Referring back to the previous section, the gains in precision from consistently logging your food are far more important than any gains in accuracy.

Here’s an easy way to think about it. Imagine you could choose between two ovens. One of them is perfectly accurate, but the temperature fluctuates wildly. If you set it for 350°F, it may dip down to 250°F or get up to 450°F, but over the entire bake, its average temperature will be exactly 350°F. The other oven isn’t perfectly accurate — it always runs 25°F cooler than where you set it — but it keeps a consistent temperature. If you set it for 350°F, the average temperature for the bake will be 325°F, but it will only fluctuate between 315°F and 335°F.

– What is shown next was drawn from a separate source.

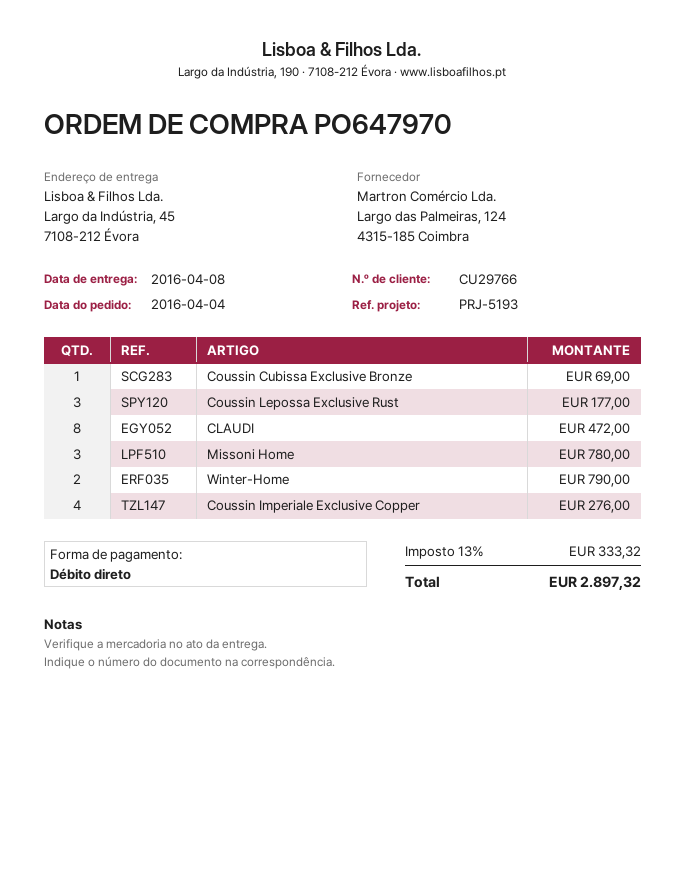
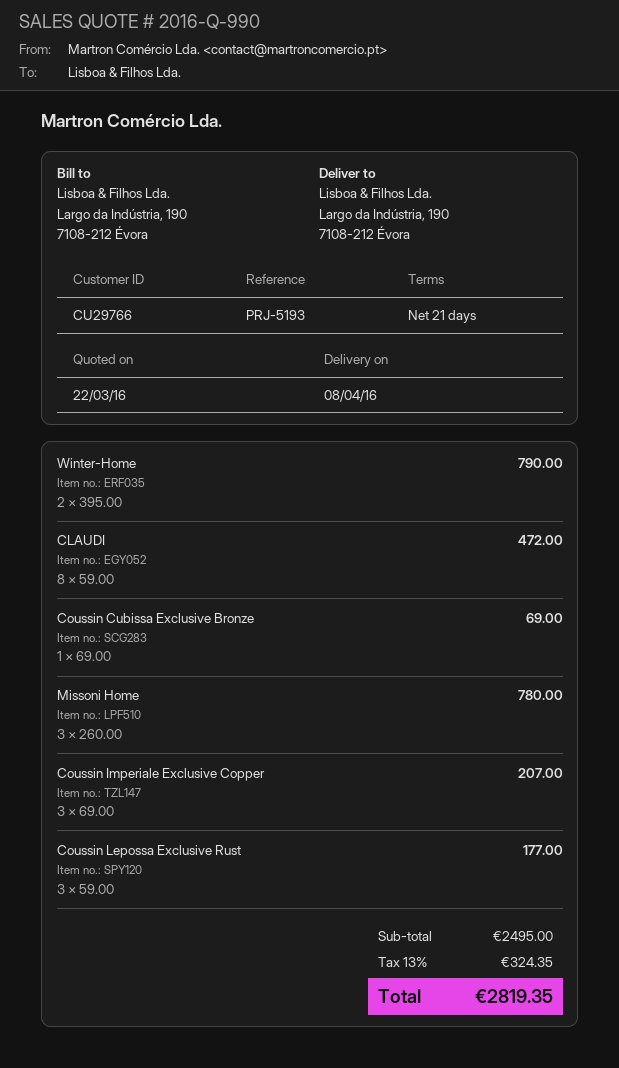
ship to: Largo da Indústria, 45, 7108-212 Évora -> Largo da Indústria, 190, 7108-212 Évora
Coussin Imperiale Exclusive Copper: 4 for 276.00 -> 3 for 207.00
tax: 13% = 333.32 -> 13% = 324.35
total: 2897.32 -> 2819.35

I think all of us would take the second oven. The number it displays on its thermometer may not be perfectly accurate, but you’ll be able to turn out consistent bakes with a tiny bit of trial and error. The optimal baking temperature for a dish may be 400°F. But, based on experience, you think it turns out better when you bake it at 425°F. In reality, the optimal temperature is still 400°F, but when you think you’re baking at 425°F, you’re actually baking at 400°F. And, since the oven holds a steady temperature, you get consistent outcomes.
The impact of consistent, directional food logging or food labeling errors is similar to having an oven that runs a little warm or a little cool, but maintains a steady temperature. As long as your data is sufficiently precise (and it will be, if you’re logging consistently), it doesn’t matter too much if it’s not perfectly accurate.
Of note, this is one of MacroFactor’s key advantages: Since the app calculates your energy expenditure and nutrition targets based on your logged energy intake, its recommendations will reflect and correct for the sorts of nutrition labeling and food logging errors discussed in this section.
Takeaways
It’s true that nutrition data isn’t perfectly accurate, and researchers are still refining methods for estimating food energy and absorption. That said, it’s an overreaction to think that these estimates mean Calorie tracking can’t still produce predictable and reliable results.
If you consistently log food the same way each day, built-in errors become a non-issue. Since your intake and weight trends should drive your adjustments over time, minor discrepancies won’t affect your ability to make progress. So instead of stressing over nutrition labels or databases, focus on your consistency. If you track the same way, follow your trends, and build solid logging habits, you can make informed adjustments and keep moving toward your goals.